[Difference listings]
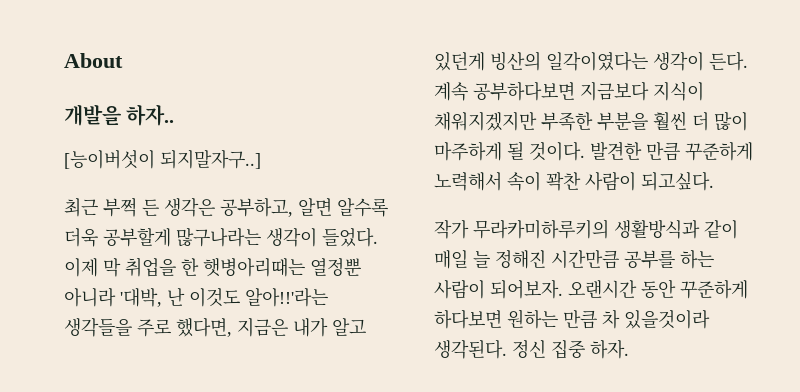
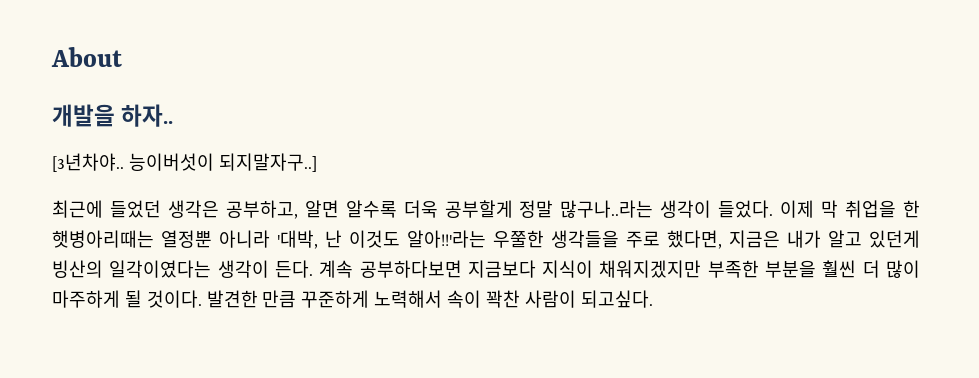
- [능이버섯이 되지말자구..]
+ [3년차야.. 능이버섯이 되지말자구..]
- 최근 부쩍 든 생각은 공부하고, 알면 알수록 더욱 공부할게 많구나라는 생각이 들었다.
+ 최근에 들었던 생각은 공부하고, 알면 알수록 더욱 공부할게 정말 많구나..라는 생각이 들었다.
- 이제 막 취업을 한 햇병아리때는 열정뿐 아니라 '대박, 난 이것도 알아!!'라는 생각들을 주로 했다면, 지금은 내가 알고 있던게 빙산의 일각이였다는 생각이 든다.
+ 이제 막 취업을 한 햇병아리때는 열정뿐 아니라 '대박, 난 이것도 알아!!'라는 우쭐한 생각들을 주로 했다면, 지금은 내가 알고 있던게 빙산의 일각이였다는 생각이 든다.
- 작가 무라카미하루키의 생활방식과 같이 매일 늘 정해진 시간만큼 공부를 하는 사람이 되어보자. 오랜시간 동안 꾸준하게 하다보면 원하는 만큼 차 있을것이라 생각된다. 정신 집중 하자.

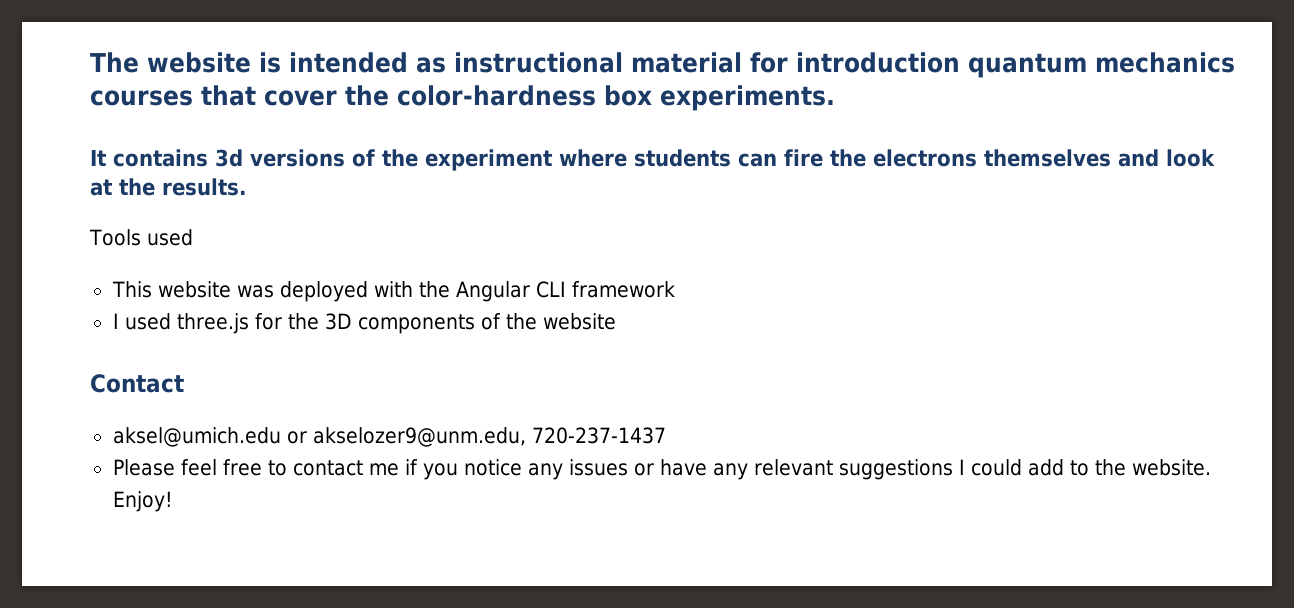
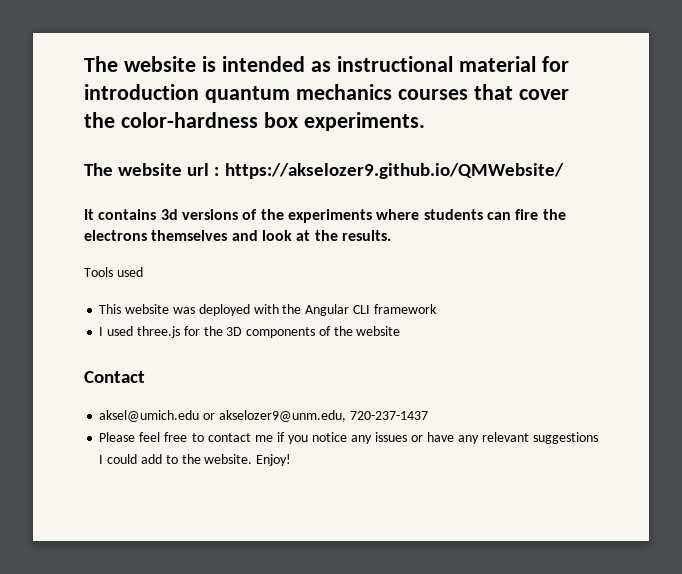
+ The website url : https://akselozer9.github.io/QMWebsite/
- It contains 3d versions of the experiment where students can fire the electrons themselves and look at the results.
+ It contains 3d versions of the experiments where students can fire the electrons themselves and look at the results.

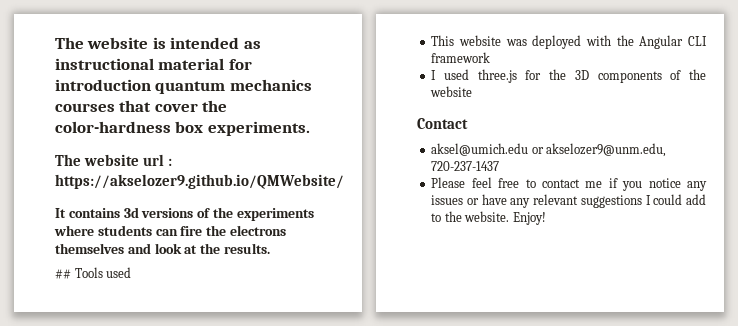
- Tools used
+ ## Tools used

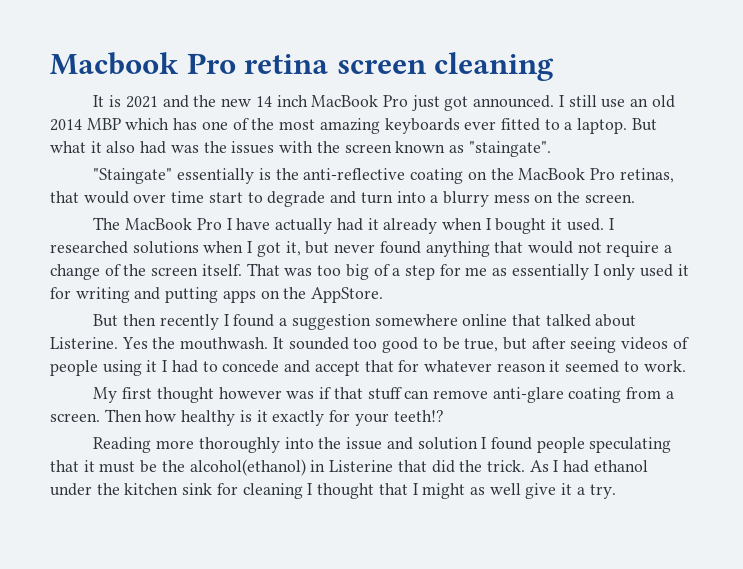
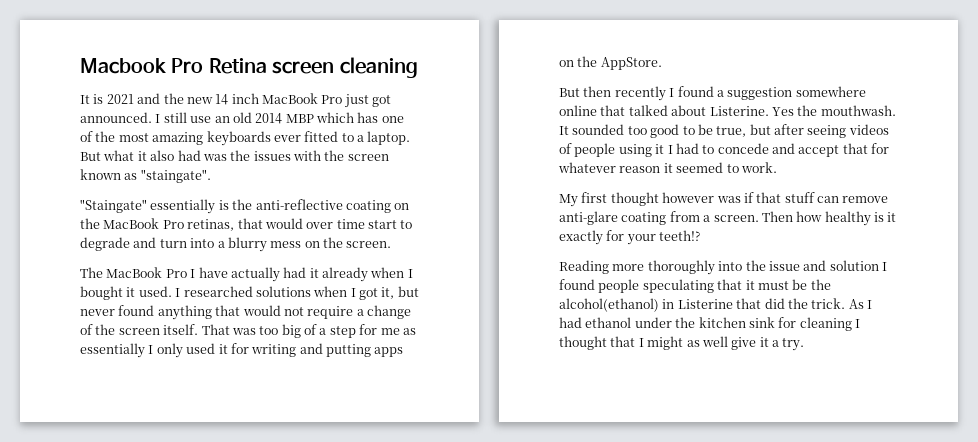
- Macbook Pro retina screen cleaning
+ Macbook Pro Retina screen cleaning

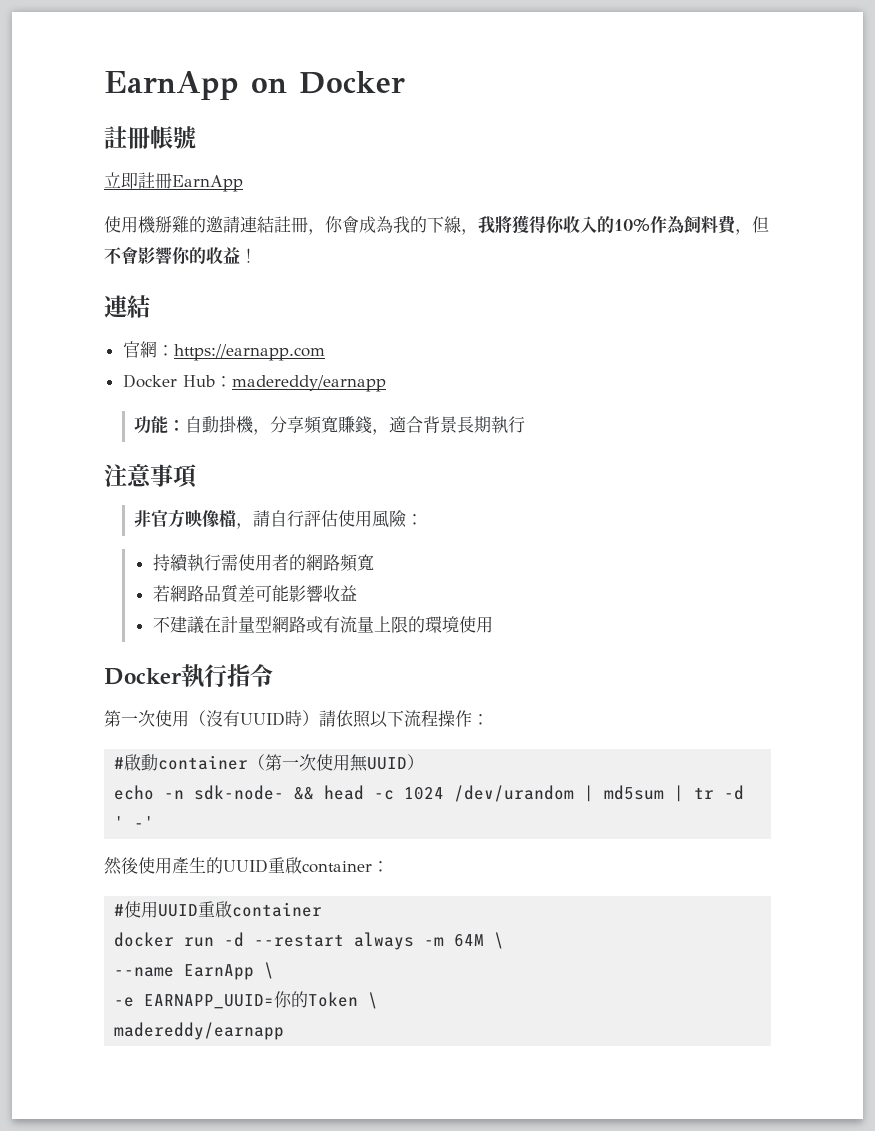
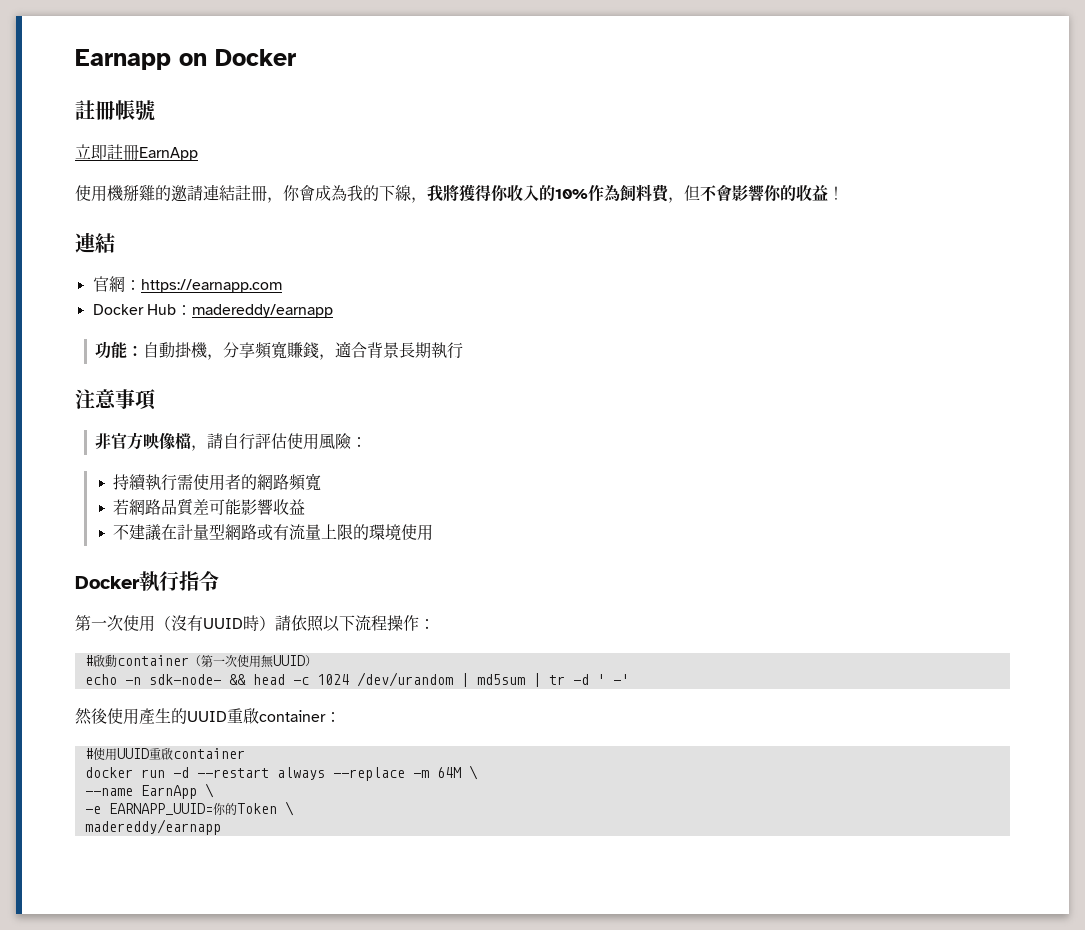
- EarnApp on Docker
+ Earnapp on Docker
- docker run -d --restart always -m 64M \
+ docker run -d --restart always --replace -m 64M \

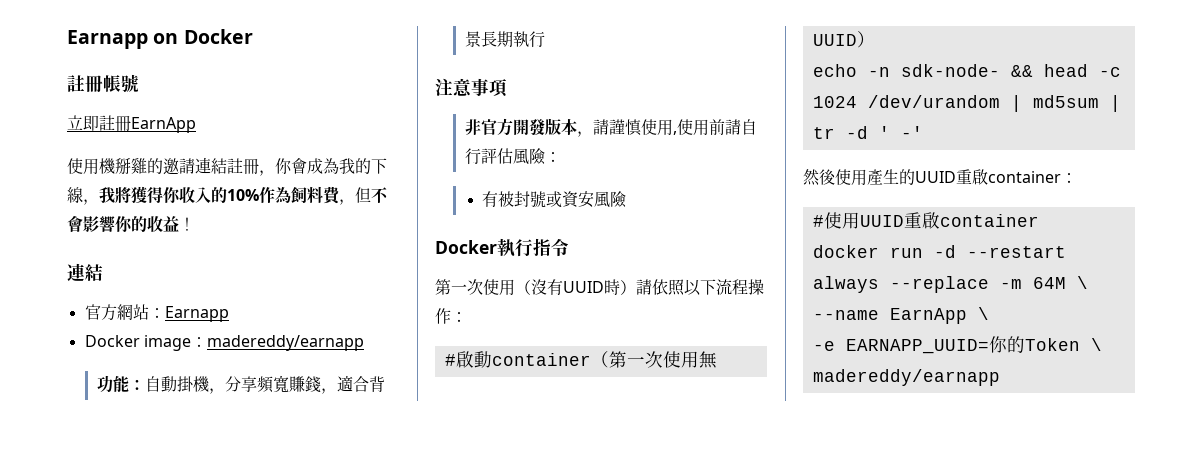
- 官網：https://earnapp.com
- Docker Hub：madereddy/earnapp
+ 官方網站：Earnapp
+ Docker image：madereddy/earnapp
- 非官方映像檔，請自行評估使用風險：
+ 非官方開發版本，請謹慎使用,使用前請自行評估風險：
- 持續執行需使用者的網路頻寬
- 若網路品質差可能影響收益
- 不建議在計量型網路或有流量上限的環境使用
+ 有被封號或資安風險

Exercise details: All of the entries, apart from the pictures, must be returned exactly.

Exercise response:
- [능이버섯이 되지말자구..]
+ [3년차야.. 능이버섯이 되지말자구..]
- 최근 부쩍 든 생각은 공부하고, 알면 알수록 더욱 공부할게 많구나라는 생각이 들었다.
+ 최근에 들었던 생각은 공부하고, 알면 알수록 더욱 공부할게 정말 많구나..라는 생각이 들었다.
- 이제 막 취업을 한 햇병아리때는 열정뿐 아니라 '대박, 난 이것도 알아!!'라는 생각들을 주로 했다면, 지금은 내가 알고 있던게 빙산의 일각이였다는 생각이 든다.
+ 이제 막 취업을 한 햇병아리때는 열정뿐 아니라 '대박, 난 이것도 알아!!'라는 우쭐한 생각들을 주로 했다면, 지금은 내가 알고 있던게 빙산의 일각이였다는 생각이 든다.
- 작가 무라카미하루키의 생활방식과 같이 매일 늘 정해진 시간만큼 공부를 하는 사람이 되어보자. 오랜시간 동안 꾸준하게 하다보면 원하는 만큼 차 있을것이라 생각된다. 정신 집중 하자.

+ The website url : https://akselozer9.github.io/QMWebsite/
- It contains 3d versions of the experiment where students can fire the electrons themselves and look at the results.
+ It contains 3d versions of the experiments where students can fire the electrons themselves and look at the results.

- Tools used
+ ## Tools used

- Macbook Pro retina screen cleaning
+ Macbook Pro Retina screen cleaning

- EarnApp on Docker
+ Earnapp on Docker
- docker run -d --restart always -m 64M \
+ docker run -d --restart always --replace -m 64M \

- 官網：https://earnapp.com
- Docker Hub：madereddy/earnapp
+ 官方網站：Earnapp
+ Docker image：madereddy/earnapp
- 非官方映像檔，請自行評估使用風險：
+ 非官方開發版本，請謹慎使用,使用前請自行評估風險：
- 持續執行需使用者的網路頻寬
- 若網路品質差可能影響收益
- 不建議在計量型網路或有流量上限的環境使用
+ 有被封號或資安風險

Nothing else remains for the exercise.